Veeral sheth, MD, MBA, and Dilsher dhoot, MD, in another Practical Retina column, discuss rapid acquisitions of private capital in ophthalmology and retina practices. While there are benefits to private equity, including efficiencies through economies of scale, negotiating better contracts, and standardizing practices that lead to better and more efficient patient care, there is certainly another aspect to consider. However, given current market forces, like COVID-19 and possible pricing of most-favored nation drugs on the horizon, Drs. Sheth and Dhoot confirm that the fate of these private equity deals in the next 10 years is uncertain. As the first wave of private equity firms begin to pull back, they predict a shift from a more traditional hospital-doctor alignment to other types of integration such as selling those initial investments to big payers. health care.

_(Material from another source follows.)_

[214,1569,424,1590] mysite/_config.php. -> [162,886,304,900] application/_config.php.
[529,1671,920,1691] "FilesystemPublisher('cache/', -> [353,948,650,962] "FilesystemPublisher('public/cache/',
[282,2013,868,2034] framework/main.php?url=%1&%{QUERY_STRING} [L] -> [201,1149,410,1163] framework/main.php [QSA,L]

# 3 Long-tuh vision oresults in ppatients wwith DME and a Iimitated early anti-VEGF rresponse, April 2020

I wrote the third most popular post this year in OSLI Retina, which examines those with a limited early response to anti-VEGF therapy for diabetic macular edema. A common misconception in the retina is that a limited early response (within the first three injections) has a poor long-term visual prognosis. This was initially verified with treatment as needed as part of the Protocol I study by the DRCR Retina Network. However, we hypothesized that consistent treatment would overcome these limited responders. We retrospectively evaluated the RISE and RIDE data from the pivotal ranibizumab studies for DME to assess this concept and found that although Protocol I had patients who developed ‘swim lanes’, where a response limited early predicted long-term outcome, RISE and RIDE demonstrated consistent improvement in vision with a mandatory treatment approach.

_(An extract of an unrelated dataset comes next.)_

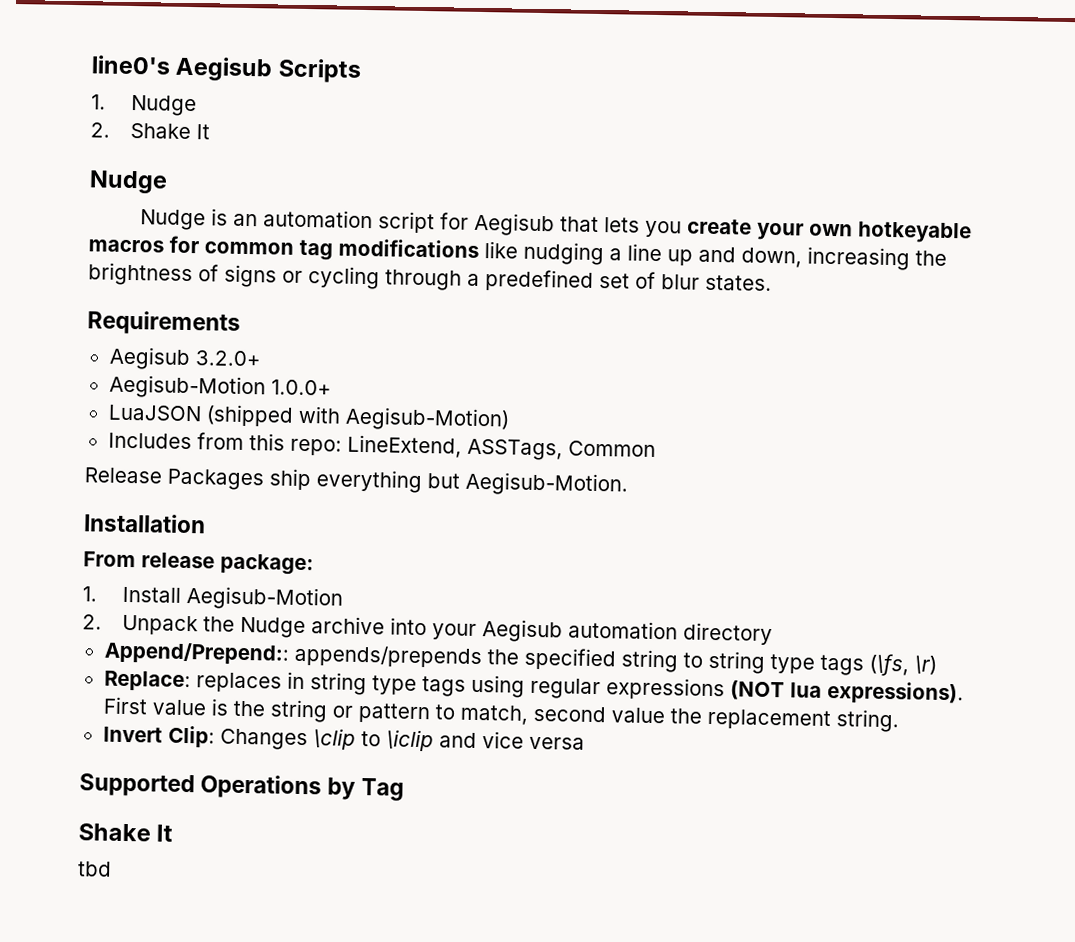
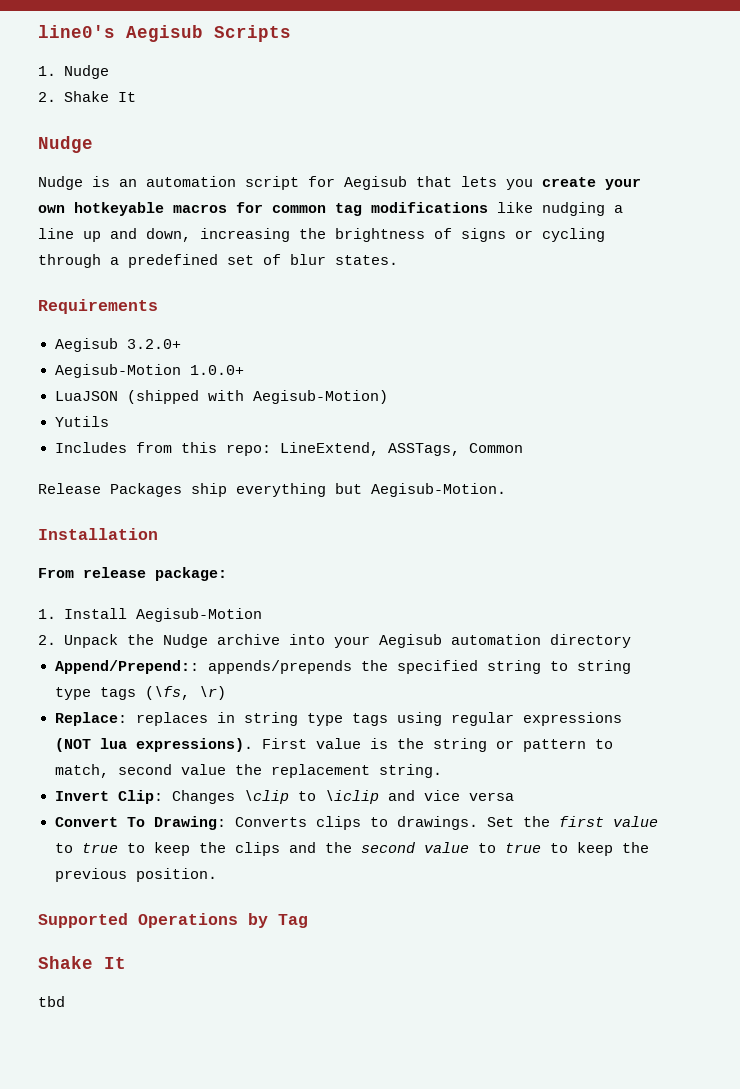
(510, 419) none -> [54,416,109,427] // Yutils
(585, 743) none -> [54,816,658,830] [54,842,649,856] [54,868,217,882] // Convert To Drawing: Converts clips to drawings. Set the first value to true to keep the clips and the second value to true to keep the previous position.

# 2 – Social vsmost of blindness Dthanks to AMD and Ddiabetic retinopathy in the United States in 2020, April 2020

Andrew Moshfeghi, MD, MBA, estimated the social cost of blindness in the United States due to age-related exudative macular degeneration, diabetic macular edema, and proliferative diabetic retinopathy in 2020. This article, also recognized as a premier abstract plan at Retina World Congress, found the costs associated with these diseases combined states resulted in a total cost to society of $ 20 billion in 2020 and is estimated to triple by 2050. Interestingly, though These costs are substantial, a minority of the burden has been attributed to direct health care costs, such as drug and insurance costs.

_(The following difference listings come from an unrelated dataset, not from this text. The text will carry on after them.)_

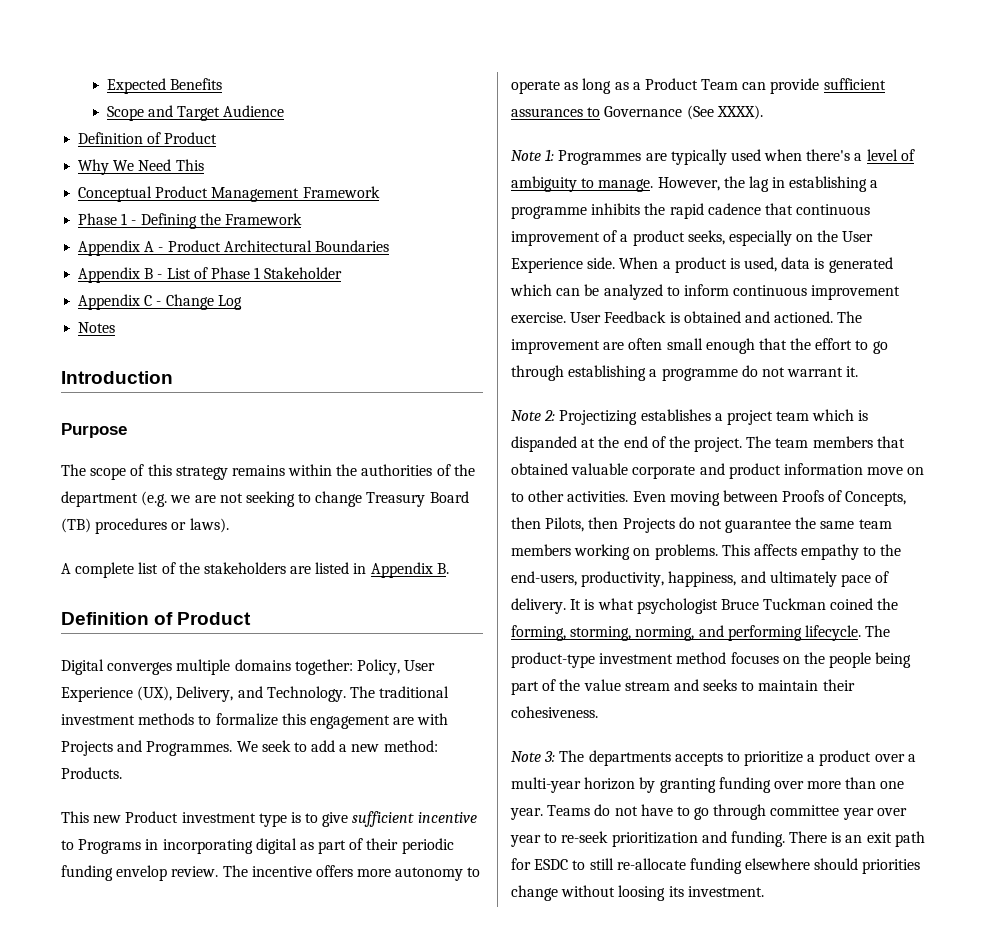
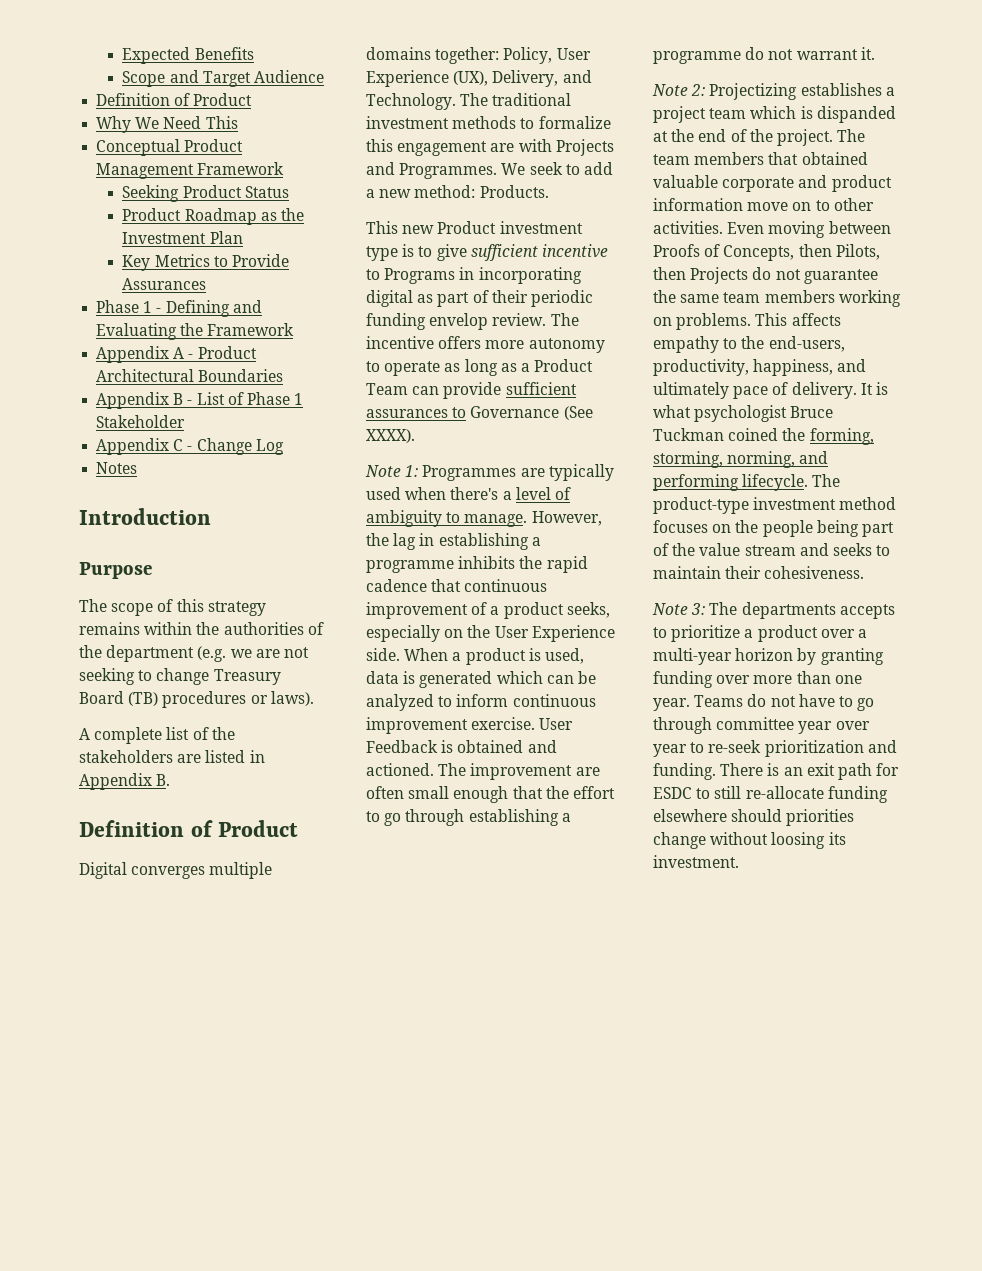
(380, 192) none -> [122,185,289,202] [122,208,304,225] [122,231,243,244] [122,254,289,271] [122,278,207,290] // Seeking Product Status // Product Roadmap as the Investment Plan // Key Metrics to Provide Assurances
(197, 221) none -> [232,300,262,313] [96,323,178,340] and Evaluating

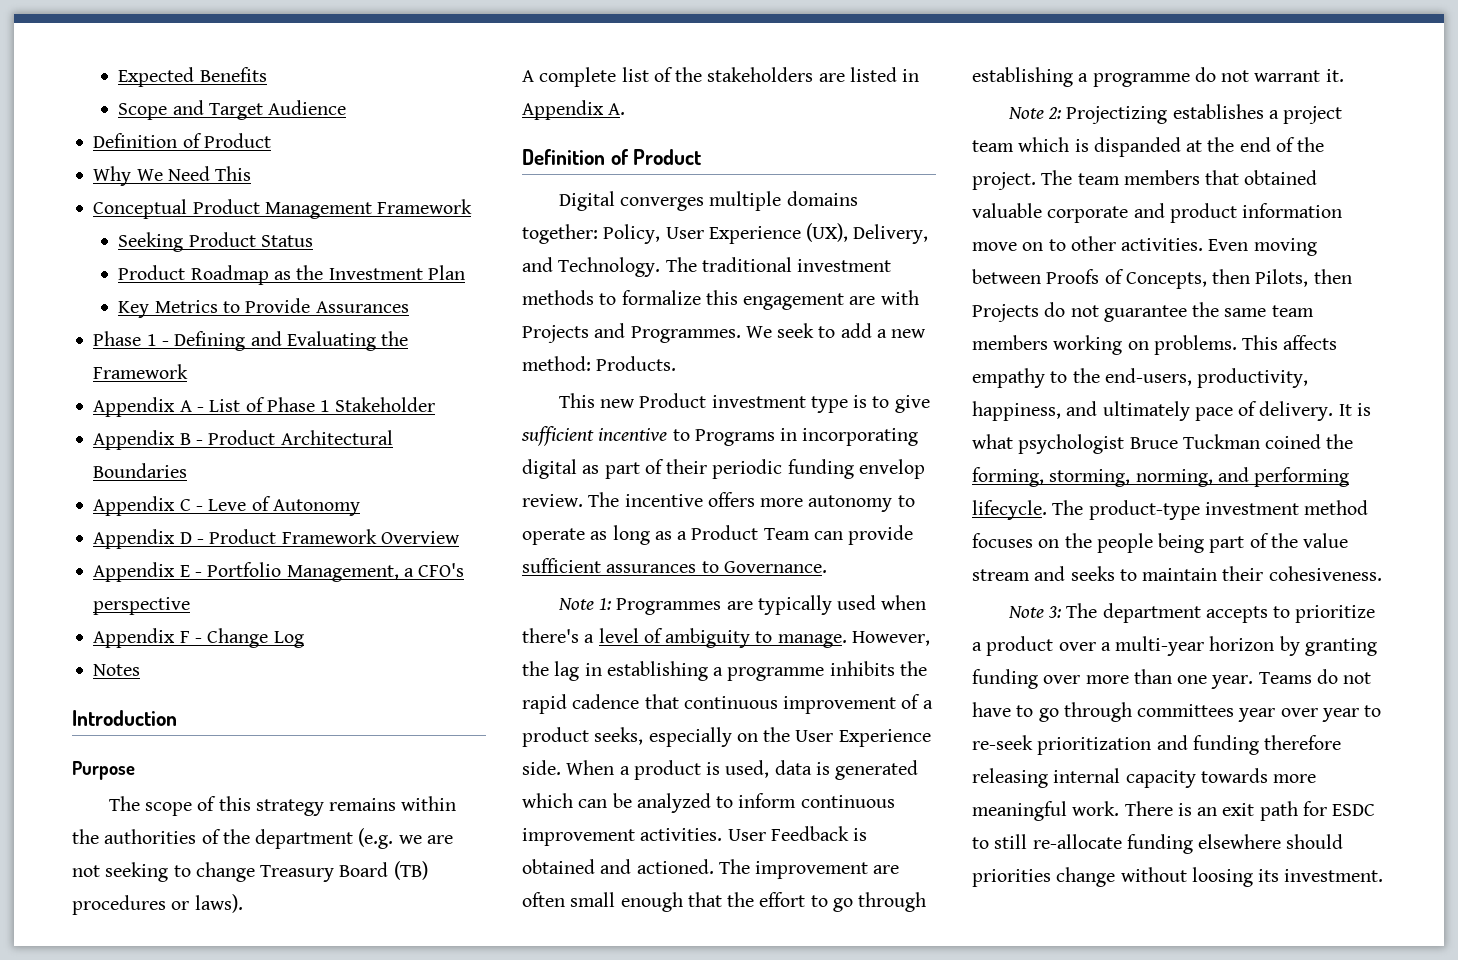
[197,346,257,359] [96,369,284,382] [96,392,193,409] Product Architectural Boundaries // Appendix B - -> (204, 409) none
[173,439,184,451] C -> [179,430,393,445] [93,463,188,478] [93,496,360,516] [93,529,460,549] [93,562,465,582] [93,597,191,615] [93,628,190,648] B - Product Architectural Boundaries // Appendix C - Leve of Autonomy // Appendix D - Product Framework Overview // Appendix E - Portfolio Management, a CFO's perspective // Appendix F
[156,774,171,786] B. -> [608,103,626,115] A.
[470,406,593,420] [366,429,415,443] Governance (See XXXX). -> [723,561,827,573] Governance.
[471,717,536,730] exercise. -> [640,828,723,841] activities.
[741,602,836,619] departments -> [1102,603,1201,623] department
[716,717,795,730] committee -> [1137,704,1235,717] committees
[653,763,716,780] funding. -> [1192,735,1342,755] [972,768,1317,788] [972,801,1120,821] funding therefore releasing internal capacity towards more meaningful work.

# 1 – SAFER-ROP: Update protocol for anti-VEGF Iinjections for retinopathy prematurityjuly 2020

And the best article of OSLI Retina 2020 was the SAFER-ROP protocol for anti-VEGF injections for retinopathy of prematurity. In this article by Kinley D. Beck, MD, and colleagues, they propose the acronym SAFER to describe best practice when treating these patients. SAFER stands for (S) short needle (4mm length), (A) antiseptic / antibiotic (5% to 10% topical betadine), (F) follow-up (48 hours to 72 hours after injection), (E) extra attention to detail (clean environment, injection site 0.75mm to 1.0mm posterior to limbus) and (R) echeck (1 to 2 weeks after injection and until mature or laser vascularity) . With the use of this protocol, the authors hope to minimize complications that may arise with ROP following anti-VEGF treatment.

I wish you all a happy, healthy and prosperous New Year!